Gregg Cohen, NIH Clinical Center; Brad Wood, NIH
gtc-dc 2019
NIH & NVIDIA have set up a public-private partnership (CRADA) to explore and deploy AI tools and approaches in cancer imaging. Efforts in cancer AI will have a foundation in medical imaging, but will attempt to integrate digital pathology and molecular analysis as well into the interrogation and characterization of cancer, as well as the use of AI in clinical trials, drug discovery, and predictive models of outcomes. Early efforts will focus on liver, prostate, and kidney cancer, as well as exploring ways to integrate AI tools into the clinical radiology workflow. Areas of particular interest are AI model implementation on PACS, image processing workstations, and for interventional tools such as segmentation and registration required for multi-modality fusion guided interventions.

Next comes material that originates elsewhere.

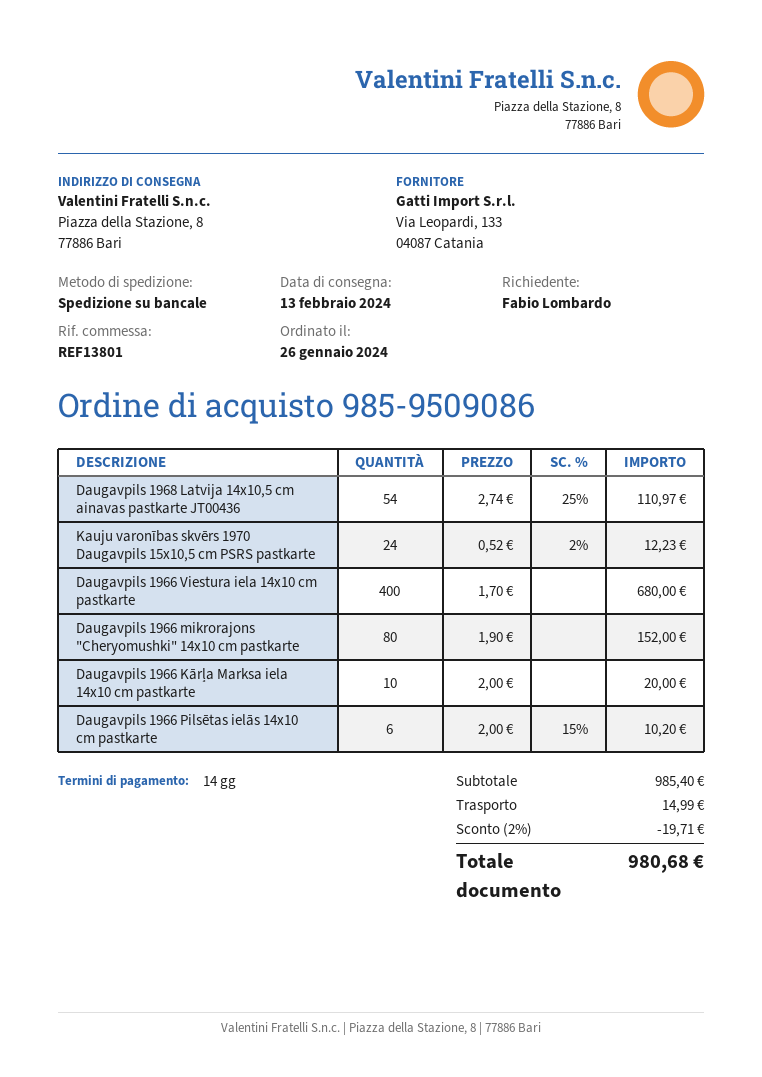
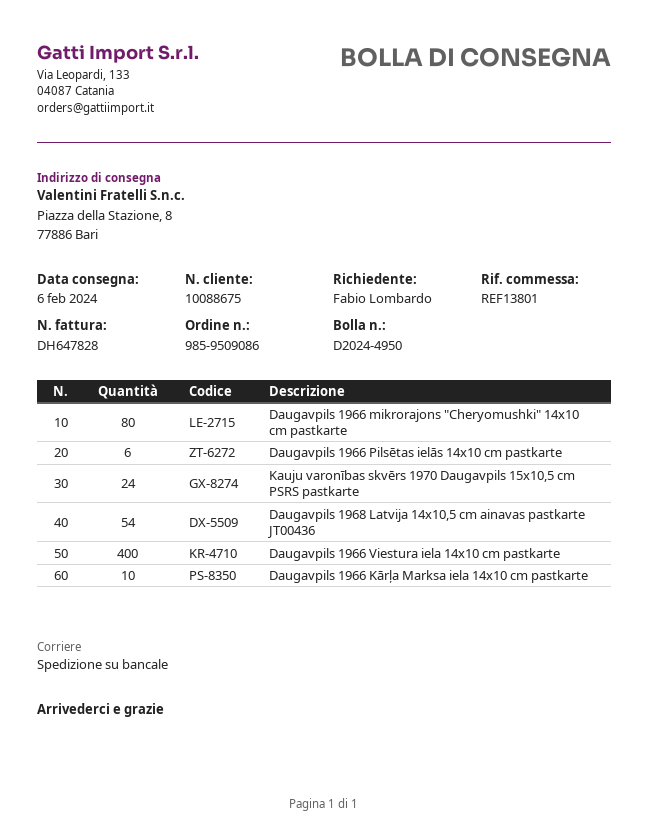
delivery date: 2024-02-13 -> 2024-02-06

As America’s Research Hospital, the NIH Clinical Center is the world’s largest clinical research hospital, and is an ideal milieu for the deployment and integration of AImodels into clinical workflows in cancer imaging. Radiology and Imaging Sciences, the Center for Interventional Oncology, and the Molecular Imaging Branch (in the National Cancer Institute) are partnering with NVIDIA to demonstrate the power and clinical applications of deep learning AI tools within a clinical Radiology Department.We will discuss current projects under development as well as examples of clinical uses of AI in cancer imaging. We will also discuss the mechanics and configuration of our systems, including an overviews of the data center environment, data management, data governance, workflows and workflow management, security and system integrity, with a system centered around an on-site GPU environment.